Fishing Cash with Kinect

by Dr. Mike

October 12 2016

Why This Article?

One day I started to look back and think what made our two versions of the Summer Fishing Game so successful in Osaka, Japan, and why Kinect was the perfect technology platform for creating great marketing value for a shopping mall.

I thought we got a couple of experiences worth sharing. In this article, I’ll do my best to describe the key factors for building successful Kinect apps for places like shopping malls. I include a couple of tips and tricks for designers and developers of similar installations.

The Basic Idea

In 2015 I got a request from Igrek Design, a design house based in Osaka, to do all the programming of a Kinect-enabled Augmented Reality (AR) game that was going to be set up in a shopping mall for a summer sale event through the whole August.

Fantastic! So far I had built mainly business-to-business apps and research tools on Kinect, so entering the consumer space was something new and interesting to me. Not to mention the challenge of building a robust Kinect app remotely from my Malaysia base to Japan without having the exact matching hardware with the target venue.

Our Summer Fishing Game was to enable the player to:

Enter the game
Catch some virtual fishes
Get a discount coupon to be scanned with smartphone
Use the coupon to get discount in nearby shops in the mall

You’ll get the point from the video made by Igrek Design:

Kinect 2 sensor was mounted on top of a vertically tilted man-size 1920x1080px resolution screen at about 2.3 meters. This makes the distance to each player typically at least 3 meters whereas Kinect’s maximum distance is 4 meters.

The Marketing Impact

We were fortunate with the location of our installation: right in front of a convenience store surrounded by lots of other shops, so every single person passing by noticed our game. A perfect spot! The combination of well-designed posters and exciting-looking Kinect installation catches the eye really well.

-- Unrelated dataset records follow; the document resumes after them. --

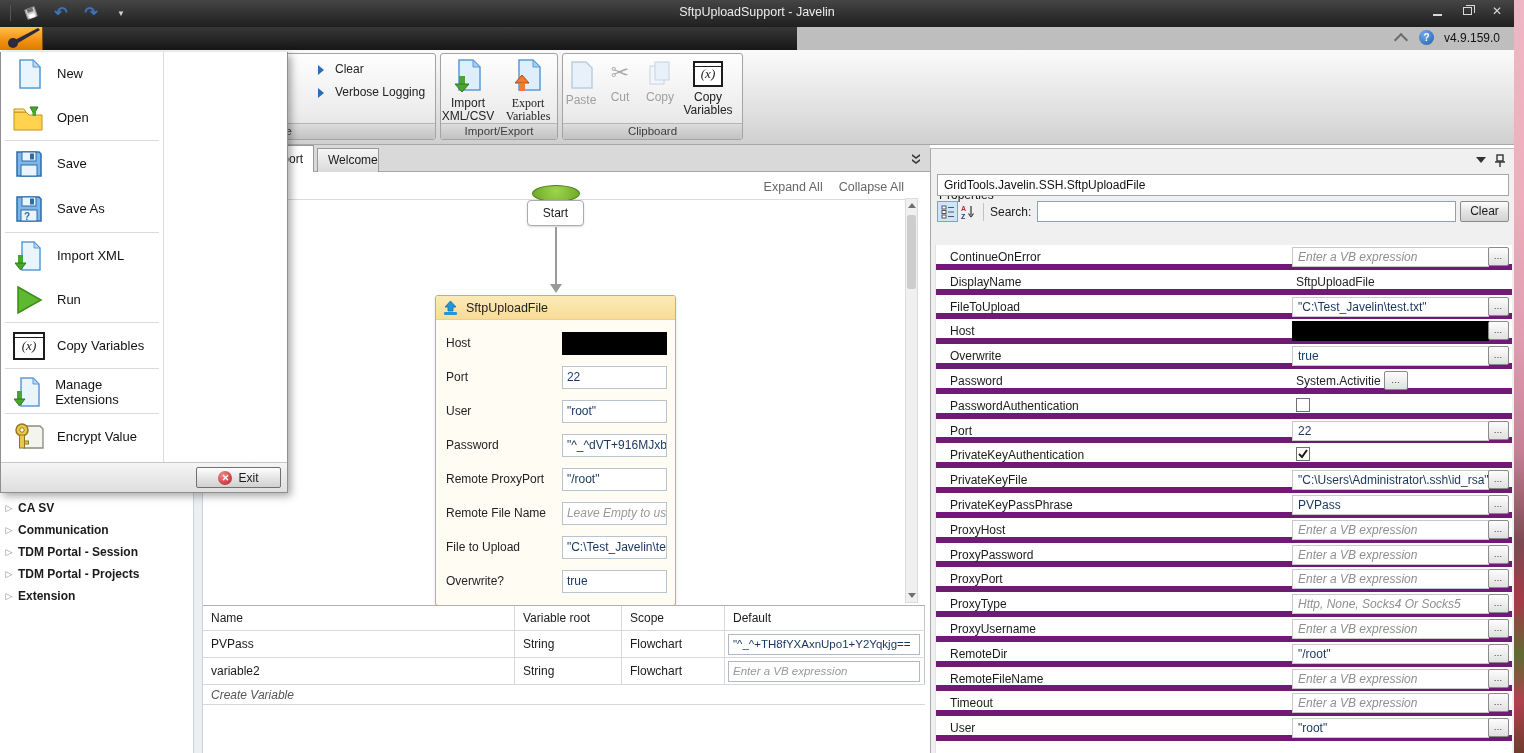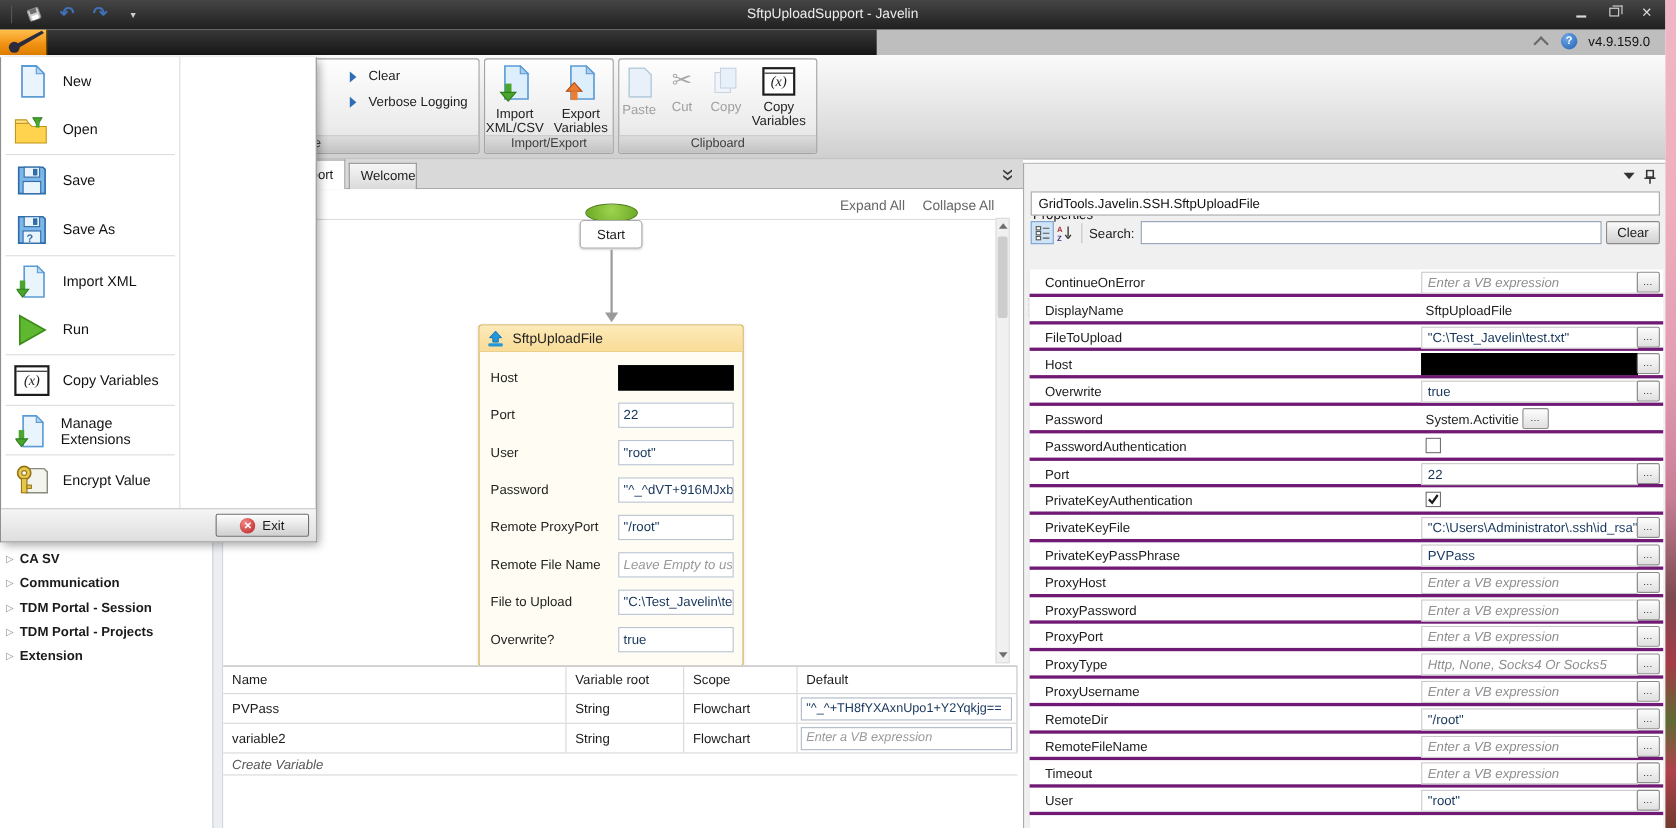--- a/index.html
+++ b/index.html
@@ -126,21 +126,21 @@
   .tool-sep { width:1px; height:18px; background:#c2c2c2; margin:0 6px 0 4px; }
   .search-label { font-size:12px; margin-right:6px; }
   .search-input { flex:1; height:21px; background:#fff; border:1px solid #8fa0b4; }
   .clear-btn { width:49px; height:21px; margin-left:4px; border:1px solid #8a8a8a; border-radius:2px;
     background:linear-gradient(#fdfdfd,#e4e4e4 50%,#d2d2d2); font-size:12px; text-align:center; line-height:19px; }
   .misc-row { position:absolute; left:4px; top:78px; right:3px; height:17px; border:1px dashed #666; display:flex; align-items:center; background:#f0f0f0;margin-top:44px; }
   .collapse-box { width:9px; height:9px; border:1px solid #666; background:#fff; margin-left:4px; position:relative; }
   .collapse-box::before { content:""; position:absolute; left:1px; right:1px; top:3px; height:1px; background:#333; }
   .misc-label { font-weight:bold; font-size:12px; margin-left:9px; }
   .prop-rows { position:absolute; left:4px; top:96px; right:2px; bottom:0; background:#fff; border-left:1px solid #e2e2e2; }
-  .prow { position:relative; height:24.8px; border-bottom:3px solid #701a75;padding-left:12px; }
+  .prow { position:relative; height:24.8px; border-bottom:6px solid #701a75;padding-left:12px; }
   .prow-name { position:absolute; left:14px; top:5px; font-size:12px; color:#1a1a1a; }
   .pvalbox { position:absolute; left:356px; top:2px; width:197px; height:20px; border:1px solid #c9c9c9; background:#fff;
     font-size:12px; line-height:18px; padding:0 5px; color:#17365d; overflow:hidden; white-space:nowrap; }
   .pvalbox.placeholder { color:#8f8f8f; font-style:italic; }
   .pvalbox.redacted { background:#000; border-color:#000; }
   .pplain { position:absolute; left:360px; top:5px; font-size:12px; color:#222; }
   .pcheck { position:absolute; left:360px; top:4px; width:14px; height:14px; border:1px solid #707070; background:#fff; }
   .pbtn { position:absolute; right:3px; top:2px; width:21px; height:19px; border:1px solid #8a8a8a; border-radius:2px;
     background:linear-gradient(#fdfdfd,#e0e0e0); font-size:9px; text-align:center; line-height:16px; color:#333; letter-spacing:1px; }
   .pbtn.inline { right:auto; left:448px; width:24px; }
@@ -245,21 +245,21 @@
         <svg width="30" height="34" viewBox="0 0 30 34">
           <path d="M6 1 H20 L27 8 V31 H6 Z" fill="#ddeefc" stroke="#5b9bd5" stroke-width="1.5"></path>
           <path d="M20 1 L20 8 L27 8 Z" fill="#aacdee" stroke="#5b9bd5"></path>
           <g>
               <rect x="6" y="17" width="6" height="8" fill="#49a52e"></rect>
               <path d="M2 25 L16 25 L9 33 Z" fill="#49a52e" stroke="#2e7d1a"></path>
             </g>
         </svg>
         <div class="ritem-label"><span>Import</span><br><span>XML/CSV</span></div>
       </div>
-      <div class="bigbtn" style="left:55px; top:5px; width:64px;">
+      <div class="bigbtn" style="left:55px; top:5px; width:64px;font-family:Liberation Serif, serif;">
         <svg width="30" height="34" viewBox="0 0 30 34">
           <path d="M6 1 H20 L27 8 V31 H6 Z" fill="#ddeefc" stroke="#5b9bd5" stroke-width="1.5"></path>
           <path d="M20 1 L20 8 L27 8 Z" fill="#aacdee" stroke="#5b9bd5"></path>
           <g>
               <path d="M2 24 L16 24 L9 16 Z" fill="#ed7d31" stroke="#b54708"></path>
               <rect x="6" y="24" width="6" height="8" fill="#ed7d31"></rect>
             </g>
         </svg>
         <div class="ritem-label"><span>Export</span><br><span>Variables</span></div>
       </div>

The posters helped us to restrict the area for the player to avoid passers-by to enter the game accidentally.

It didn’t just attract only young folks familiar with this sort of technology.

The use of a discount coupon as the prize was quite interesting from the beginning. In 2015 version we simply let the player to take a photo of the coupon labelled with a timestamp.

2016 version was implemented so that the player gets a selfie with all the AR props (implemented with just a screen capture), which is sent to a website. Then, the game shows a QR code which the player can scan with the smartphone and land on a website which enables selection between a 100, 500 or 1000 yen coupon for different shops and download the photo. The most valuable coupon was available only after reaching a certain score... something no player ever managed to get the first time. Almost everyone tried twice since the game has a well-designed learning curve and the prize follows the score.

In 2015 we did not count the number of games played, only the actual coupons redeemed. This was about 10-15 each day, worth about 200 000 yen in total. Not bad! In 2016 our game produced exactly 7345 coupons, meaning about 200 every day! This was a total surprise to us and definitely made us think of the real possibilities of this kind of marketing. It also means the total value of all the coupons is somewhere around 3-4 million yen. (Yet, we cannot disclose the exact number and the total value of the coupons that were actually redeemed ... that’s classified.) Anyway, we can conclude that this sort of pure advertisement game can make real money circle around the neighborhood.

Technical Considerations to Game Design

1) Skeletal tracking distractors

For the 2015 version, we spent days and days testing the gameplay and adjusting parameters that regulated the fish capture. This was because Kinect cannot track the exact specifics of each different player's hand movement from 3 meters away all the time perfectly. Especially, when the hand movement is fast.

There were some hilarious moments when the AR glove appeared in this lady's handbag right below the actual hand. Yet, the game worked as intended! That was not luck, just the results of countless hours of testing.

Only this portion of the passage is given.